Here's a hot flash for O'Malley, Norris and DiBiagio: Take a hard look at
the Constitution instead. See any place in there that suggests the powers
of the federal and state governments are divided and that the powers of the
federal government are limited? Anything in there to suggest the Founding
Fathers ever intended for matters that are and should be handled in state
courts on a regular basis to be tried at the federal level as much as they
are today?

So, class, today's civics lesson will be on that darned annoying
Constitution and what the Founding Fathers - those old, white, male fogies
- - meant when they wrote it. Article III deals with the judicial power of
the U.S. government. That power, the fogies insisted, is "vested in one
supreme court, and in such inferior courts as the Congress may from time to
time ordain and establish."

Anticipating that guys like Norris, O'Malley and DiBiagio would come along,
the fogies went a step further in Article III, Section 2, Part 1:

"The judicial power shall extend to all cases ... affecting ambassadors,
other public ministers and consuls; to all cases of admiralty and maritime
jurisdiction; to controversies between two or more states; ... between
citizens of different states; between citizens of the same state claiming
lands under grants of different states."

Little did the fogies know that, more than 200 years in the future, there
would be state and federal laws for the same offenses. They could never
have envisioned a Project Exile, a program that started in Richmond, Va.,
with the noble goal of reducing homicides and gun crimes. Under Project
Exile, felons who commit crimes with guns are taken to federal court. If
convicted, they are sentenced to a federal prison, not a state prison.

Inspired by Project Exile, President Bush has proposed Project Safe
Neighborhoods, another program that will have gun-toting varmints who
commit crimes hauled into federal court. Conservatives across the country
have supported Project Exile and Project Safe Neighborhoods. Conservatives,
in each case, are dead wrong.

There's a reason conservatives support such a flagrant intrusion of the
federal government into a state matter. Back Project Exile and Project Safe
Neighborhoods, the thinking goes, and the anti-gun lobby will get off our
necks about being "extremists" on the issues of gun control and the Second
Amendment. A compromise will have been reached.

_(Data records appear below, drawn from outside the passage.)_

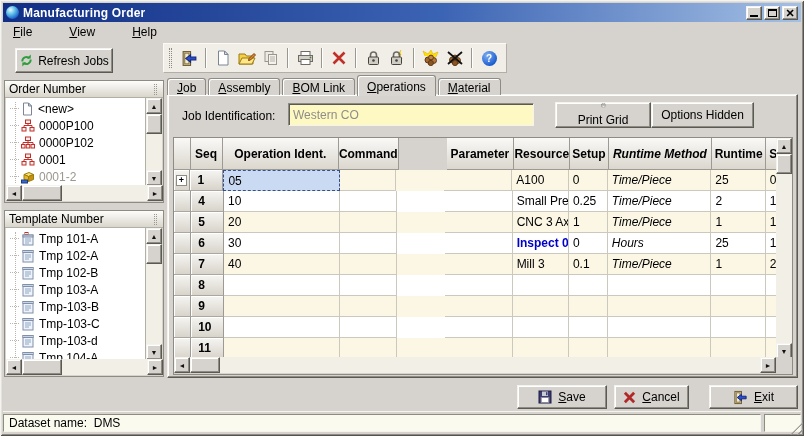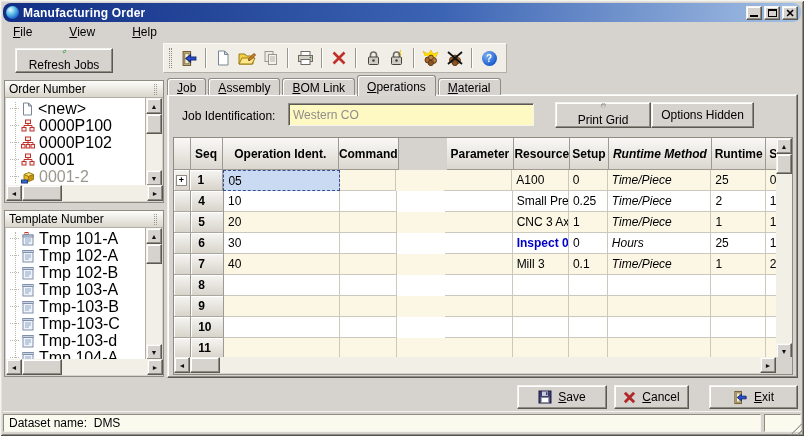--- a/index.html
+++ b/index.html
@@ -9,56 +9,56 @@
   .window { position:relative; width:804px; height:436px; background:#d6d3ce; overflow:hidden;
     box-shadow: inset 1px 1px 0 #f4f3ee, inset -1px -1px 0 #55534e, inset 2px 2px 0 #e4e2dc, inset -2px -2px 0 #8e8b82; }
 
   
   .raised { background:#d6d3ce; border:1px solid; border-color:#f4f3ee #5b5954 #5b5954 #f4f3ee;
     box-shadow: inset -1px -1px 0 #8e8b82, inset 1px 1px 0 #ffffff; }
 
   
   .titlebar { position:absolute; left:3px; top:3px; width:798px; height:19px;
     background:linear-gradient(90deg,#112e84 0%, #3c64b4 55%, #a4c0e4 100%);
-    display:flex; align-items:center; padding:0 3px;border-radius:8px; }
+    display:flex; align-items:center; padding:0 3px; }
   .app-icon { width:13px; height:13px; border-radius:50%;
     background:radial-gradient(circle at 35% 30%, #e8f6ff 0%, #62c2e8 35%, #1a5ecc 75%, #0a2a80 100%);
     margin-right:4px; flex:0 0 auto; }
   .titlebar .title { color:#fff; font-weight:bold; font-size:12px; flex:1; letter-spacing:.2px; }
   .winbtn { width:16px; height:14px; margin-left:2px; display:flex; align-items:center; justify-content:center; position:relative; }
   .glyph-min { width:8px; height:2px; background:#000; margin-top:7px; }
   .glyph-max { width:9px; height:8px; border:1px solid #000; border-top-width:2px; }
   .glyph-close { font-size:11px; font-weight:bold; line-height:10px; }
 
   
   .menubar { position:absolute; left:3px; top:22px; width:798px; height:19px; display:flex; align-items:center; padding-left:3px;gap:23px; }
   .menu-item { padding:2px 7px; }
   .u { text-decoration:underline; }
 
   
-  .refresh-btn { position:absolute; left:15px; top:48px; width:98px; height:25px; display:flex; align-items:center; justify-content:center; gap:4px; font-size:12px;flex-direction:column; }
+  .refresh-btn { position:absolute; left:15px; top:48px; width:98px; height:25px; display:flex; align-items:center; justify-content:center; gap:4px; font-size:12px; }
   .toolbar { position:absolute; left:163px; top:43px; width:344px; height:30px; background:#f0eee7;
     border:1px solid; border-color:#fbfaf6 #b2afa6 #b2afa6 #fbfaf6; display:flex; align-items:center; padding:0 4px; }
   .tb-grip { width:3px; height:20px; border-left:1px dotted #8e8b82; border-right:1px dotted #8e8b82; margin:0 5px 0 1px; }
   .tb-btn { width:24px; height:24px; display:flex; align-items:center; justify-content:center; }
   .tb-sep { width:2px; height:20px; border-left:1px solid #9a978e; border-right:1px solid #fff; margin:0 4px; }
   .help-circle { width:15px; height:15px; border-radius:50%; background:radial-gradient(circle at 35% 30%, #7fb0f0, #1d5fd0 70%, #0a3a9a); color:#fff; font-weight:bold; font-size:10px; display:flex; align-items:center; justify-content:center; }
 
   
   .panel { position:absolute; left:4px; width:160px; background:#d6d3ce; border:1px solid #8e8b82; }
   .panel-hdr { height:17px; background:linear-gradient(#fdfdfb,#d9d5cb); border-bottom:1px solid #b2afa6; display:flex; align-items:center; padding:0 4px; }
   .panel-hdr .t { flex:1; font-size:12px; }
   .panel-grip { width:3px; height:11px; border-left:1px dotted #9a978e; border-right:1px dotted #9a978e; margin-right:2px; }
   .panel-body { position:absolute; left:1px; right:17px; background:#fff; overflow:hidden; border-right:1px solid #b2afa6; }
   .tree { position:relative; padding:2px 0 0 4px; }
   .tree::before { content:""; position:absolute; left:9px; top:4px; bottom:2px; border-left:1px dotted #b8b5ac; }
   .tree-item { height:17px; display:flex; align-items:center; white-space:nowrap; }
   .tree-dots { width:9px; border-bottom:1px dotted #b8b5ac; margin-right:2px; }
   .tree-item svg { flex:0 0 auto; margin-right:4px; }
-  .tree-label { font-size:16px; }
+  .tree-label { font-size:12px; }
   .dim { color:#9a978e; }
 
   
   .sbtn { width:16px; height:16px; background:#d6d3ce; border:1px solid; border-color:#f4f3ee #5b5954 #5b5954 #f4f3ee;
     box-shadow: inset -1px -1px 0 #8e8b82, inset 1px 1px 0 #fff; display:flex; align-items:center; justify-content:center;
     font-size:7px; line-height:7px; color:#111; flex:0 0 auto; }
   .vscroll { position:absolute; width:16px; background:#f1efe6; display:flex; flex-direction:column; }
   .hscroll { position:absolute; height:16px; background:#f1efe6; display:flex; flex-direction:row; }
   .sthumb-v { width:16px; height:20px; } .sthumb-h { width:40px; height:16px; }
   .sspace { flex:1; }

Those of us who believe the Second Amendment applies to individual, not
collective, rights - as a 1939 Supreme Court ruling tried to con Americans
into believing - see no need for such compromises. Just tell the anti-gun
nuts that we're right and they're wrong on this issue and that the debate
is over.

Likewise, someone needs to tell O'Malley, Norris and DiBiagio that state
crimes need to be handled in state court and that the ever-expanding and
intrusive federal government needs to be held in check. "Federal day" is an
idea whose time should never have come.